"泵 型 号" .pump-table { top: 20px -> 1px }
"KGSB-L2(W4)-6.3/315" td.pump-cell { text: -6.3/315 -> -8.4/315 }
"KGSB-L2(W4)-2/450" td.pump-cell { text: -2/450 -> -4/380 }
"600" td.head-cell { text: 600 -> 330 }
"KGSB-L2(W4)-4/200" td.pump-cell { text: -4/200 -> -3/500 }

● ● ● ● ● ● ●

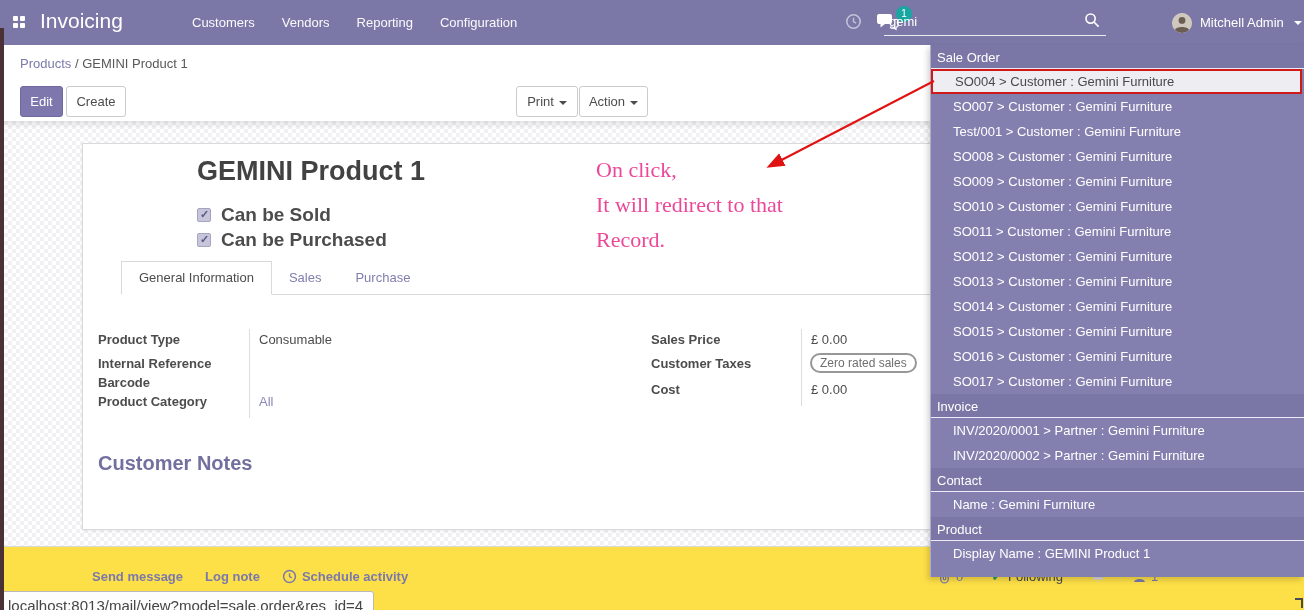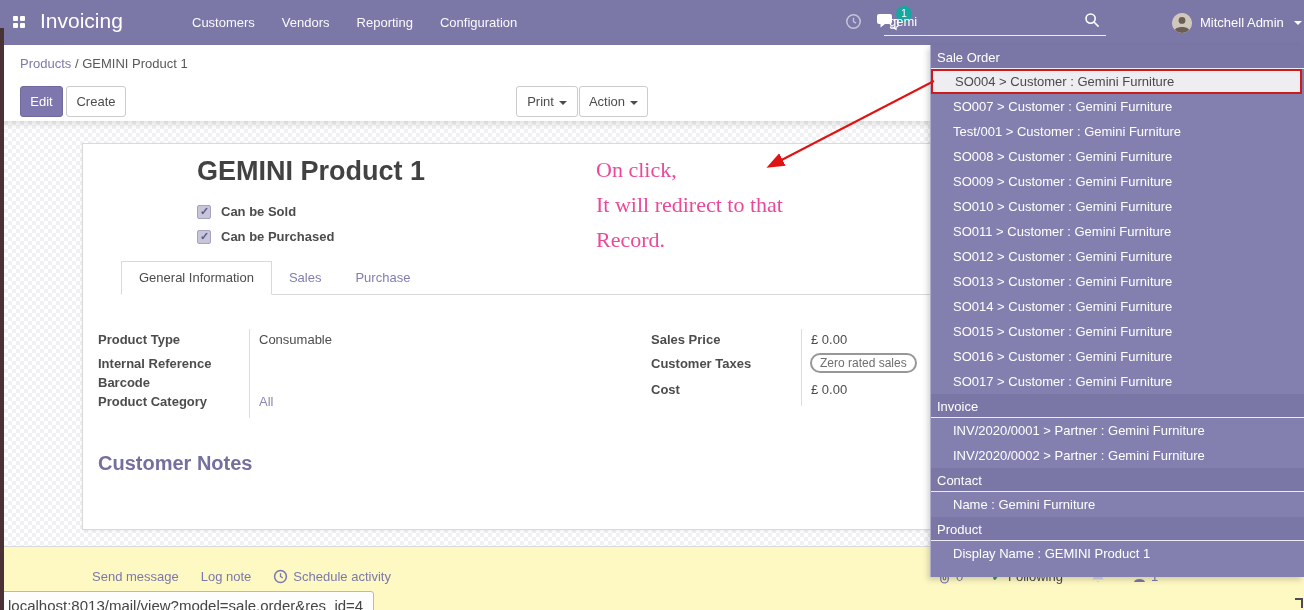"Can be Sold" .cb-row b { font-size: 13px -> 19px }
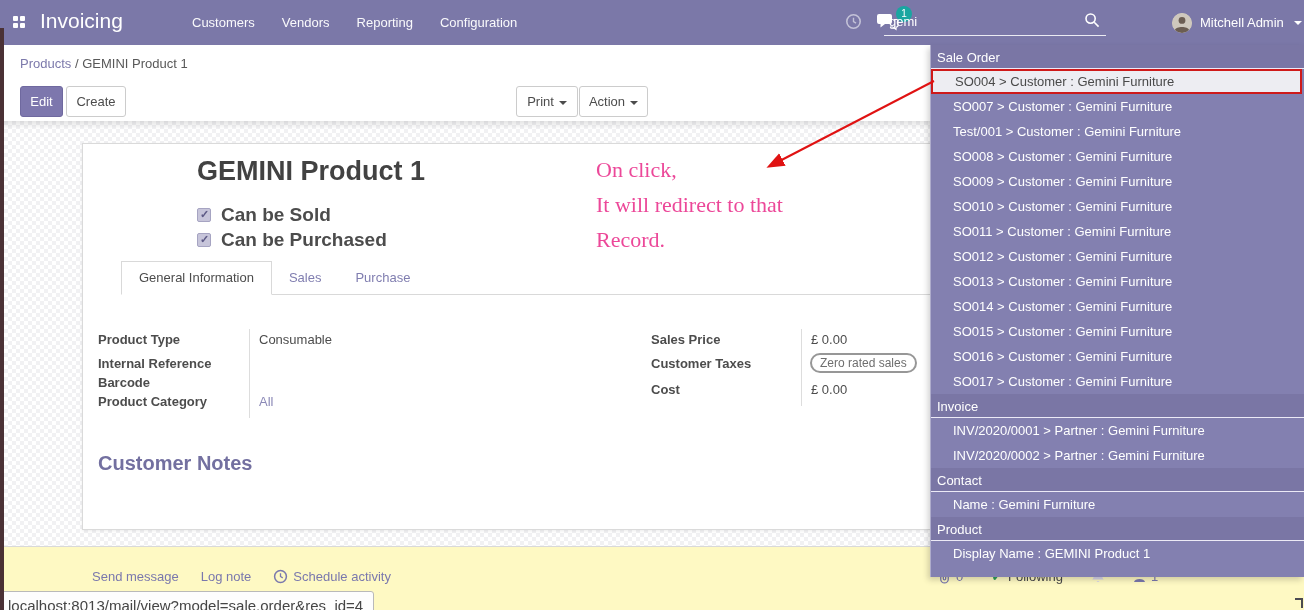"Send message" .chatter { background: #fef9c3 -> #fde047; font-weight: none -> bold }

● ● ● ● ● ● ●

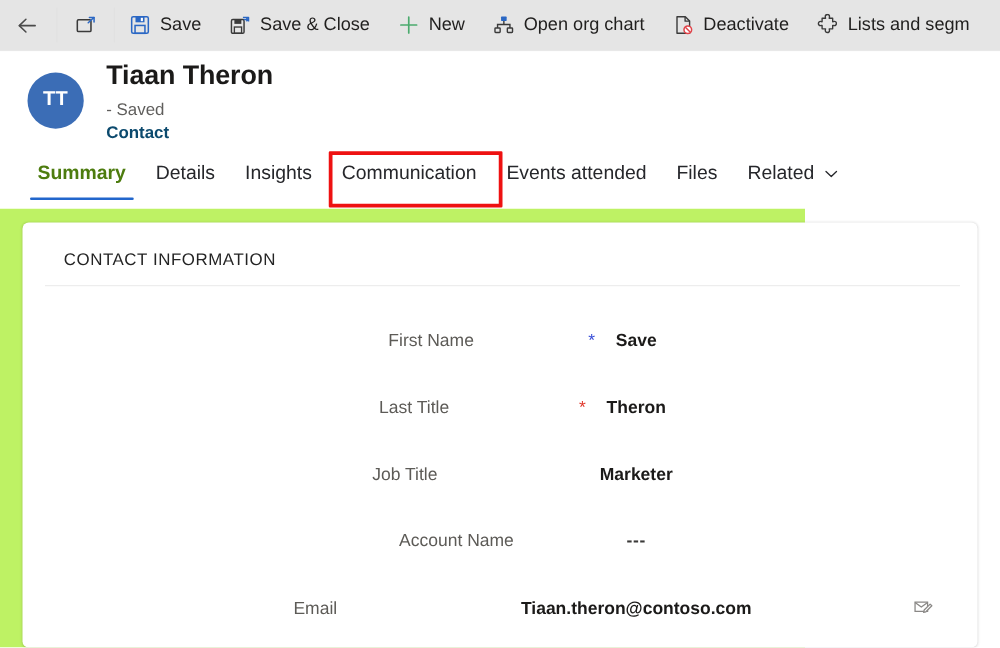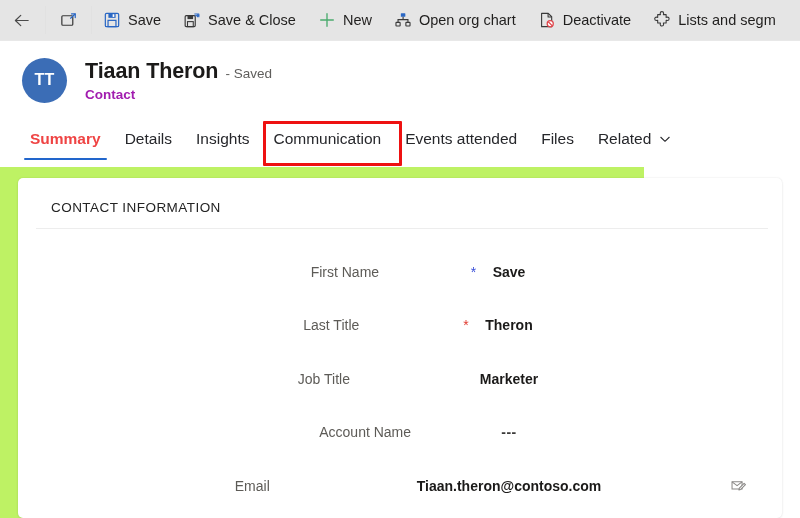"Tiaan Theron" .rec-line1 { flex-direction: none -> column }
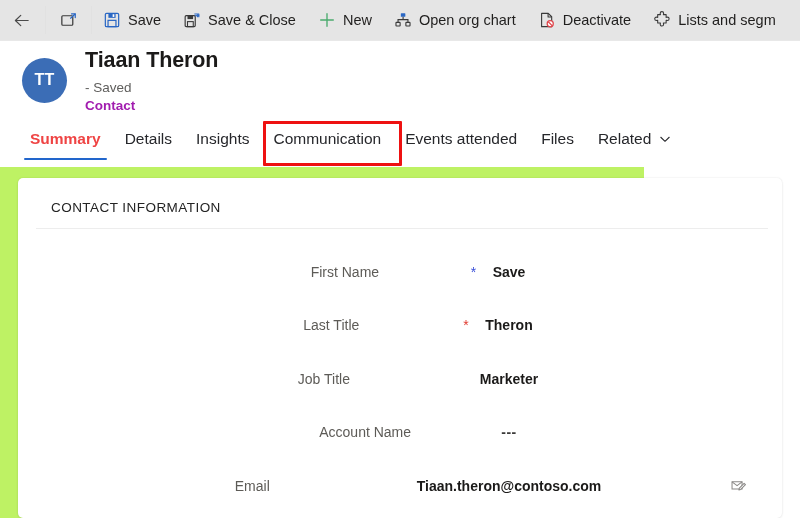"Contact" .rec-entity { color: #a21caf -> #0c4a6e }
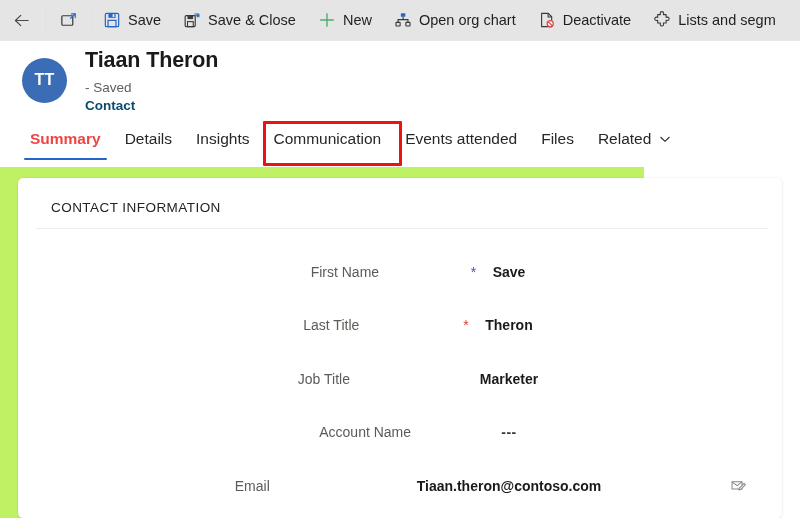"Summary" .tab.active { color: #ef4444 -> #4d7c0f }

● ● ● ● ● ● ●

Where a line of the data contains "cell", copy that line.

"KGSB-L2(W4)-6.3/315" td.pump-cell { text: -6.3/315 -> -8.4/315 }
"KGSB-L2(W4)-2/450" td.pump-cell { text: -2/450 -> -4/380 }
"600" td.head-cell { text: 600 -> 330 }
"KGSB-L2(W4)-4/200" td.pump-cell { text: -4/200 -> -3/500 }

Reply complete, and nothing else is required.